Content starts

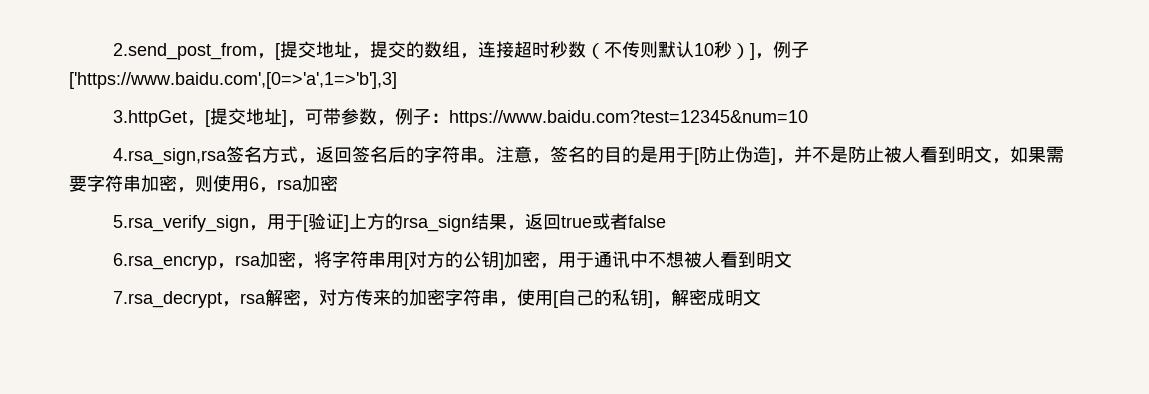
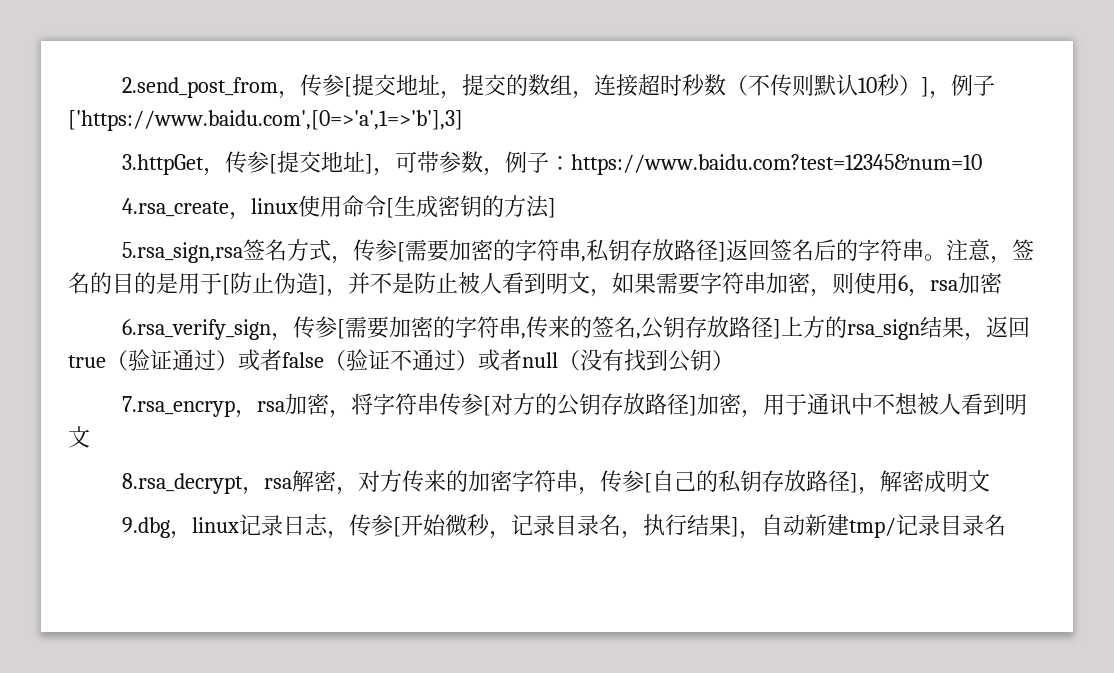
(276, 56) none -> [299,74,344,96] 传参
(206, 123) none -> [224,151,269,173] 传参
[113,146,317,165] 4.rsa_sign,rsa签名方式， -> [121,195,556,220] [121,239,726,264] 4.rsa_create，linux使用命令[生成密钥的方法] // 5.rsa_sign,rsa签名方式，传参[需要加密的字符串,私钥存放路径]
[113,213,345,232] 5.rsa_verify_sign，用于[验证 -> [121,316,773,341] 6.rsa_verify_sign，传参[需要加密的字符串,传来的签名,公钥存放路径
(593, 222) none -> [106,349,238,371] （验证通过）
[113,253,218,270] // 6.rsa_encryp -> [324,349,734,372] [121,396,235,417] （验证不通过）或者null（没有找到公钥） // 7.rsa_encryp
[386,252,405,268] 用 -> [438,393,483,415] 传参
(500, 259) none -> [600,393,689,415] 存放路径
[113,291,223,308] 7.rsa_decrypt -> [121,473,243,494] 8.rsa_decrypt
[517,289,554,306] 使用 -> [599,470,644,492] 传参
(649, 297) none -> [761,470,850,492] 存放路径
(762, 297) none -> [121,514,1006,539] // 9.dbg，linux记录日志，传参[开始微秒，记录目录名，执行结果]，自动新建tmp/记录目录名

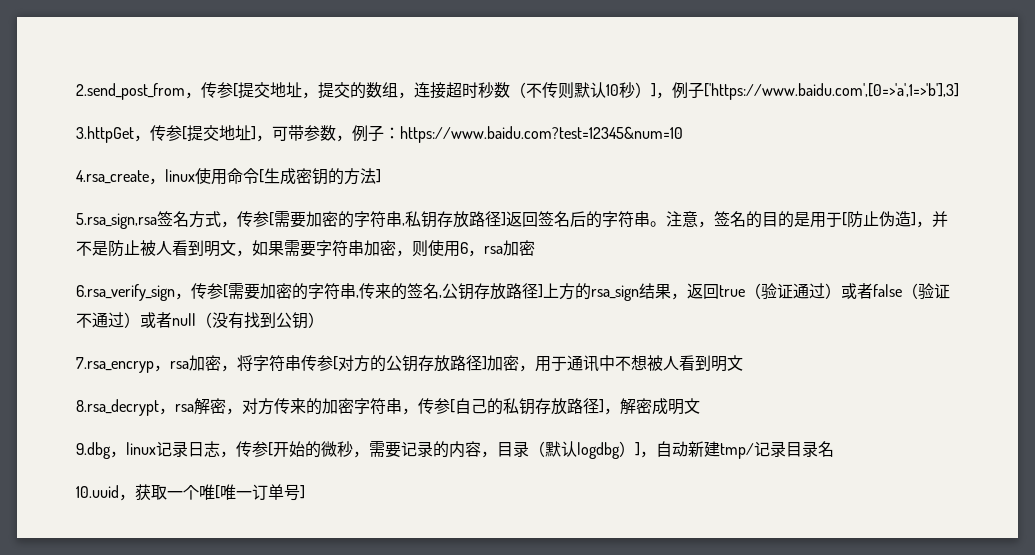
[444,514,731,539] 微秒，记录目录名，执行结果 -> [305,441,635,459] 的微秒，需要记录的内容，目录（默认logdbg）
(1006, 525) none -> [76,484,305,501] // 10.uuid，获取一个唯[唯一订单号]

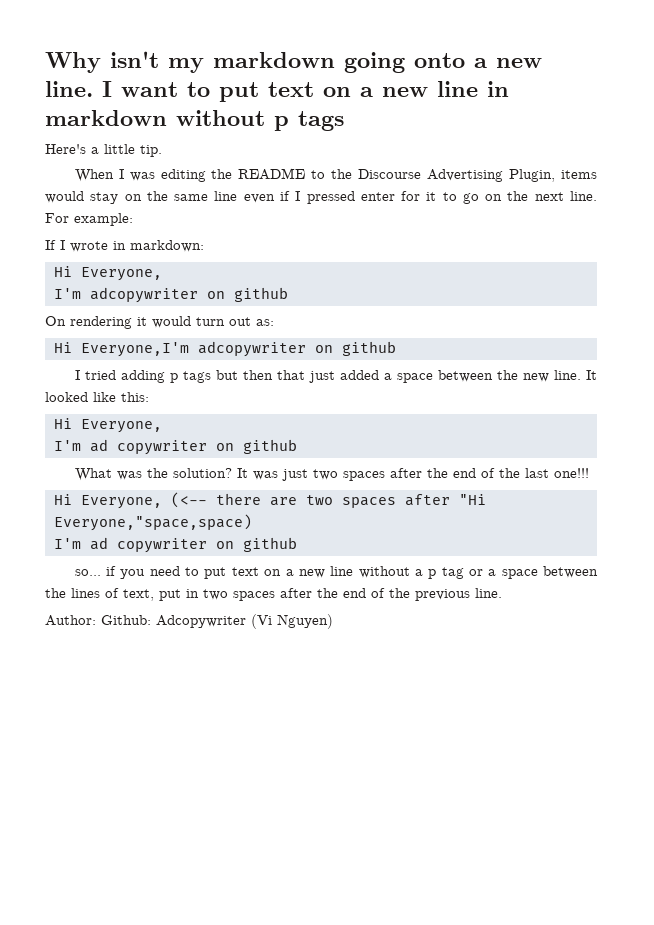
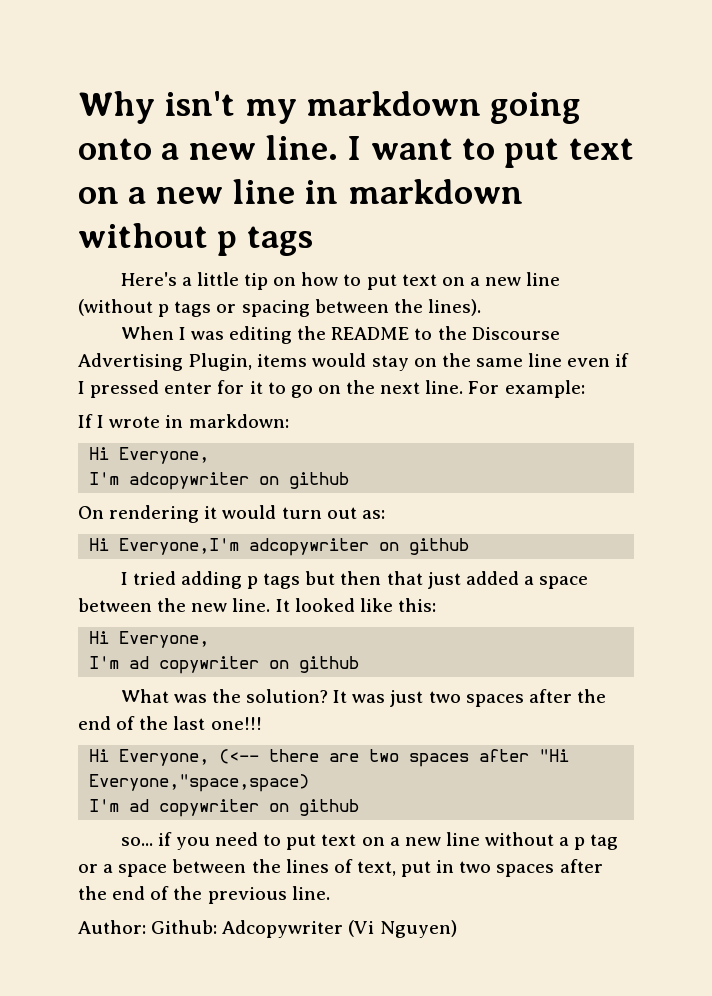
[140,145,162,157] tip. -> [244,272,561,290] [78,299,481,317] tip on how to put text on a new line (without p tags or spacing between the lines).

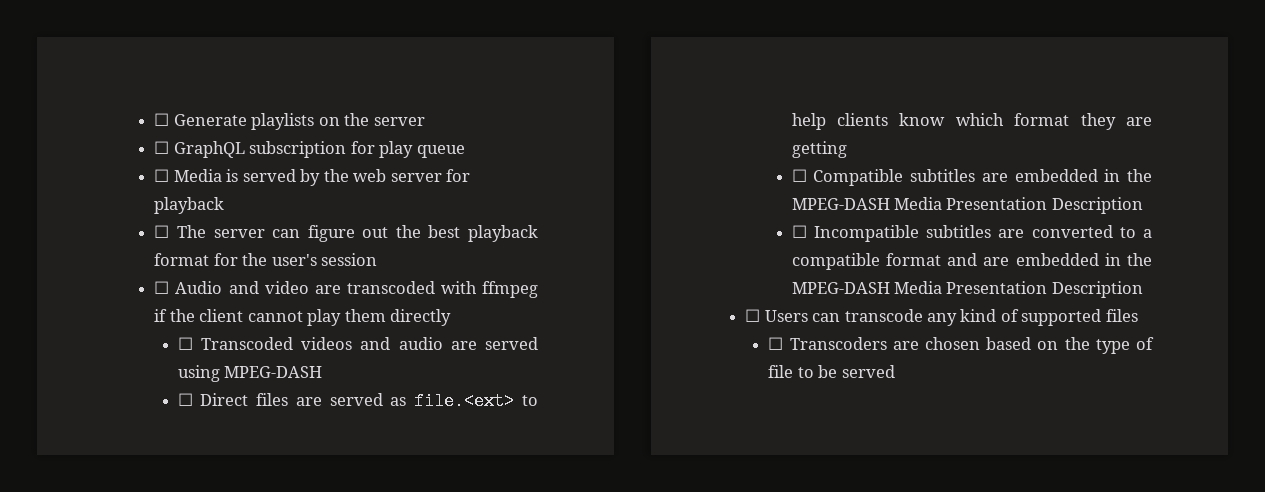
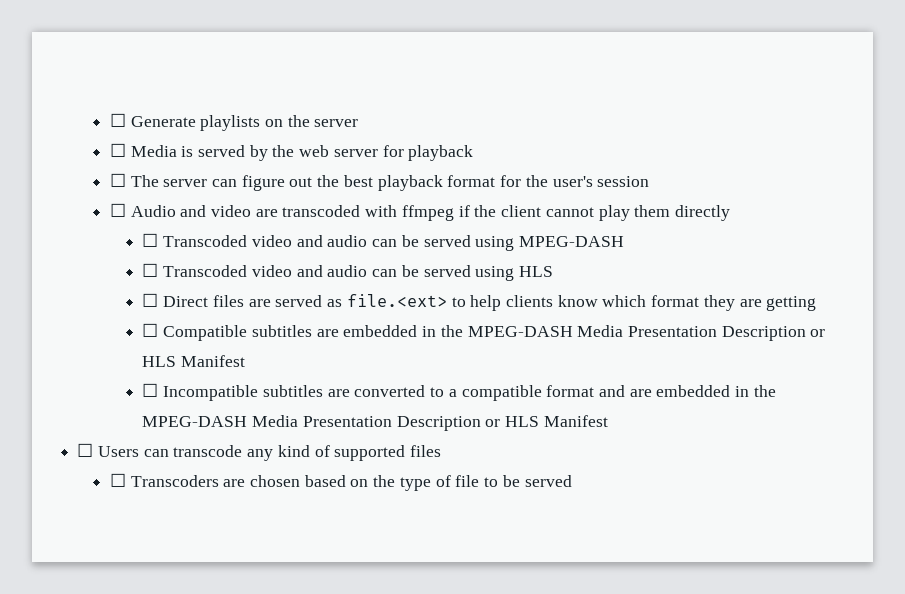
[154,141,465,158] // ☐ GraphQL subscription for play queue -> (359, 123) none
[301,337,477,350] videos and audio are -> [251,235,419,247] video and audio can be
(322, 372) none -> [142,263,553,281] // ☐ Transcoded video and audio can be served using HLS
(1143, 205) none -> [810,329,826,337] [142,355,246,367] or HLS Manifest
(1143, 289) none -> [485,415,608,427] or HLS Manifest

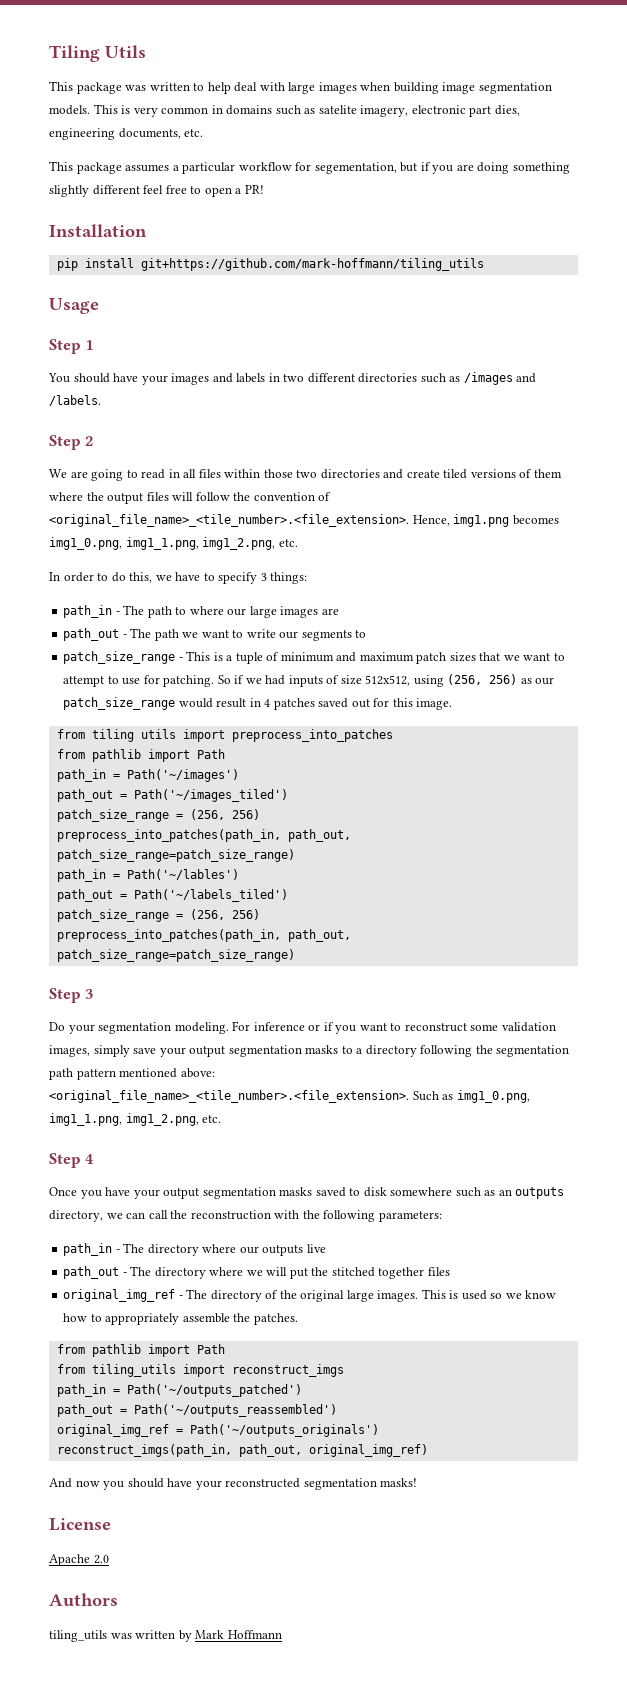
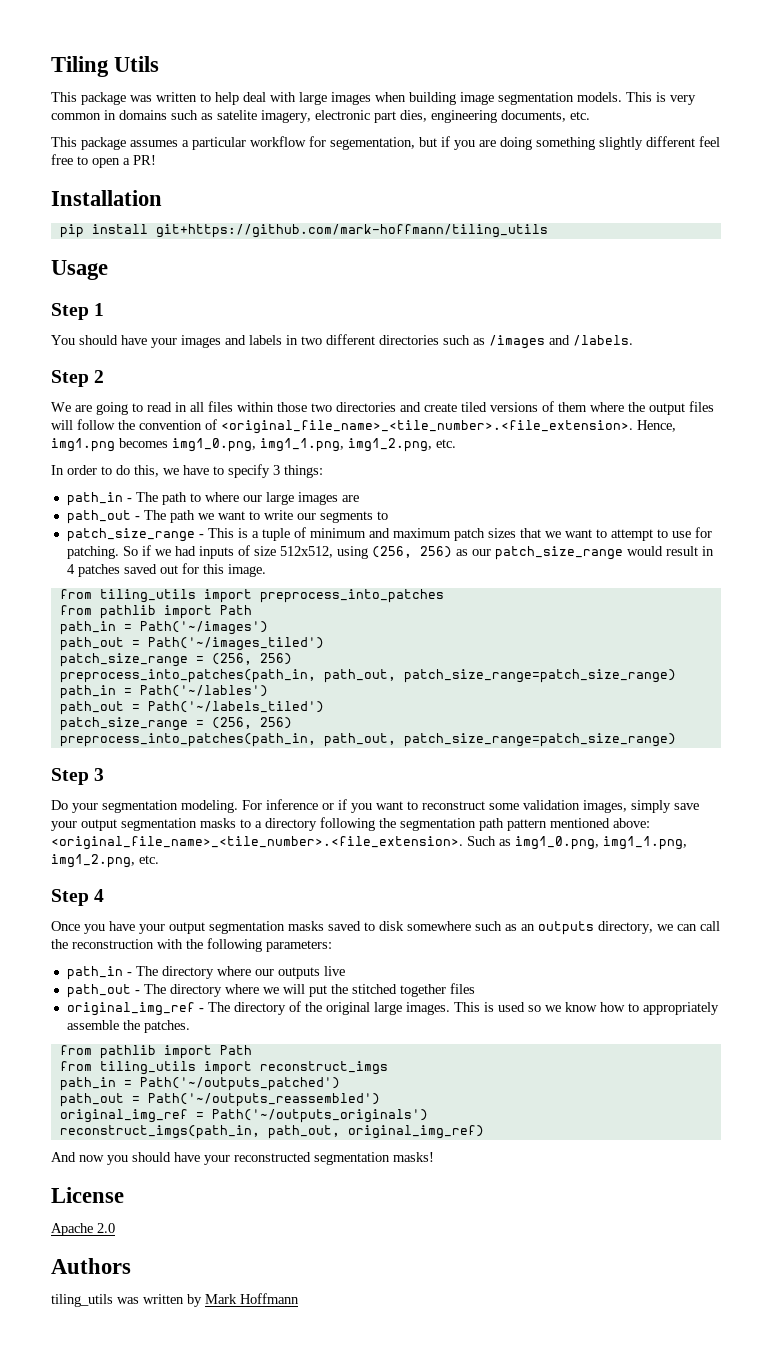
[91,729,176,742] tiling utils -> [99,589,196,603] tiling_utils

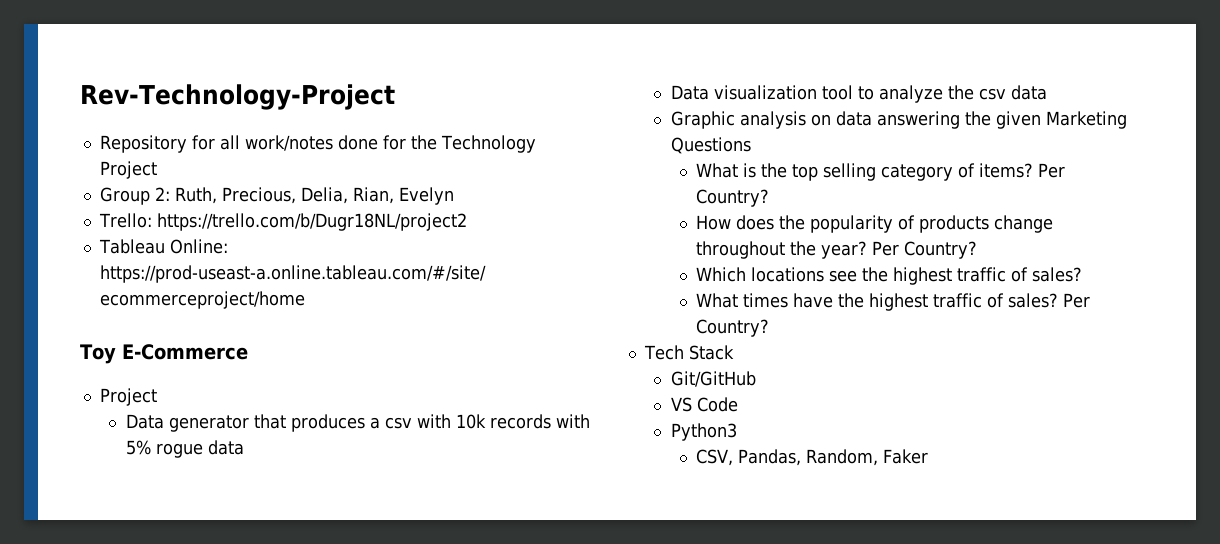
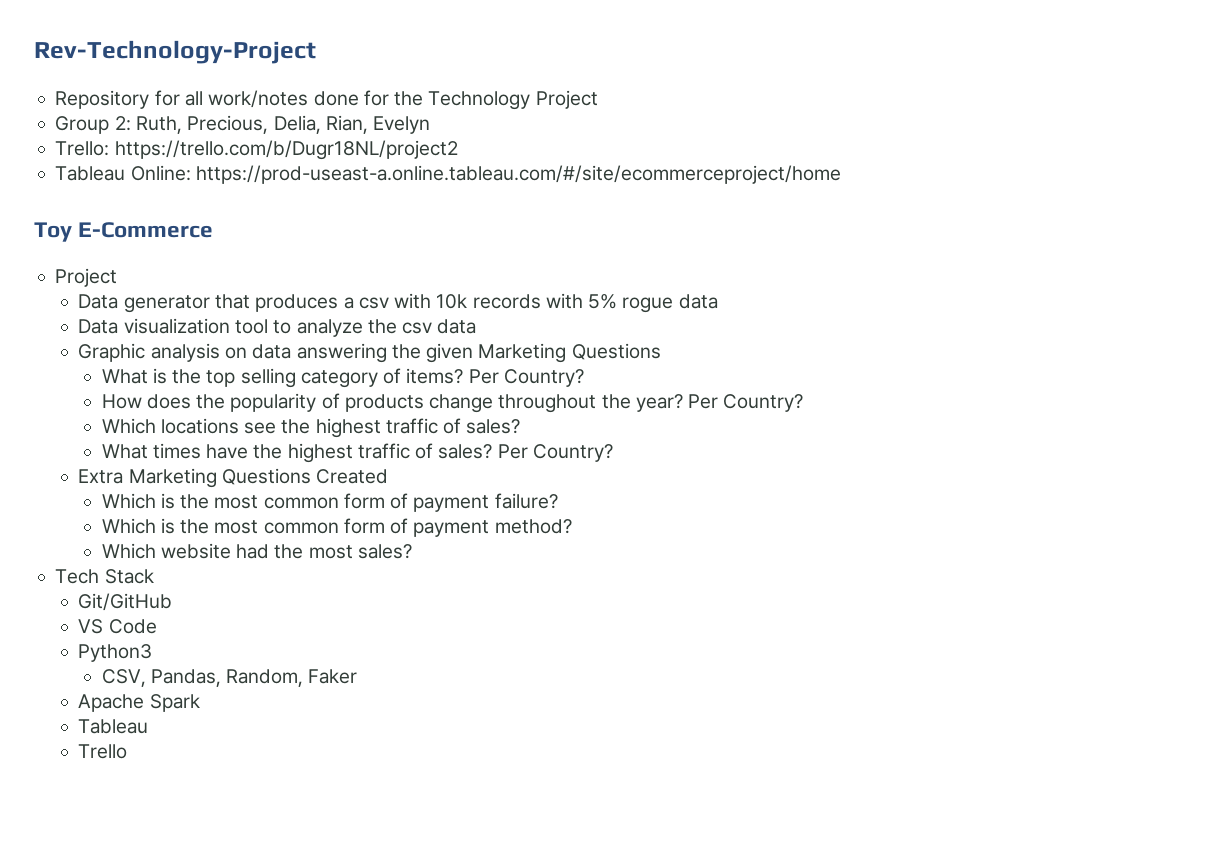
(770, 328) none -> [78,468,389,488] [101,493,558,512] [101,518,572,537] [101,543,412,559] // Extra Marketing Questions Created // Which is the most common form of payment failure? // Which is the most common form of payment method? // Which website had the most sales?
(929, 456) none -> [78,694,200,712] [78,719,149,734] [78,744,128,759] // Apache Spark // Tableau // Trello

Content ends

Exercise aim » What lines above hold the word "audio"? Pull each one out.

Result for this task »
[301,337,477,350] videos and audio are -> [251,235,419,247] video and audio can be
(322, 372) none -> [142,263,553,281] // ☐ Transcoded video and audio can be served using HLS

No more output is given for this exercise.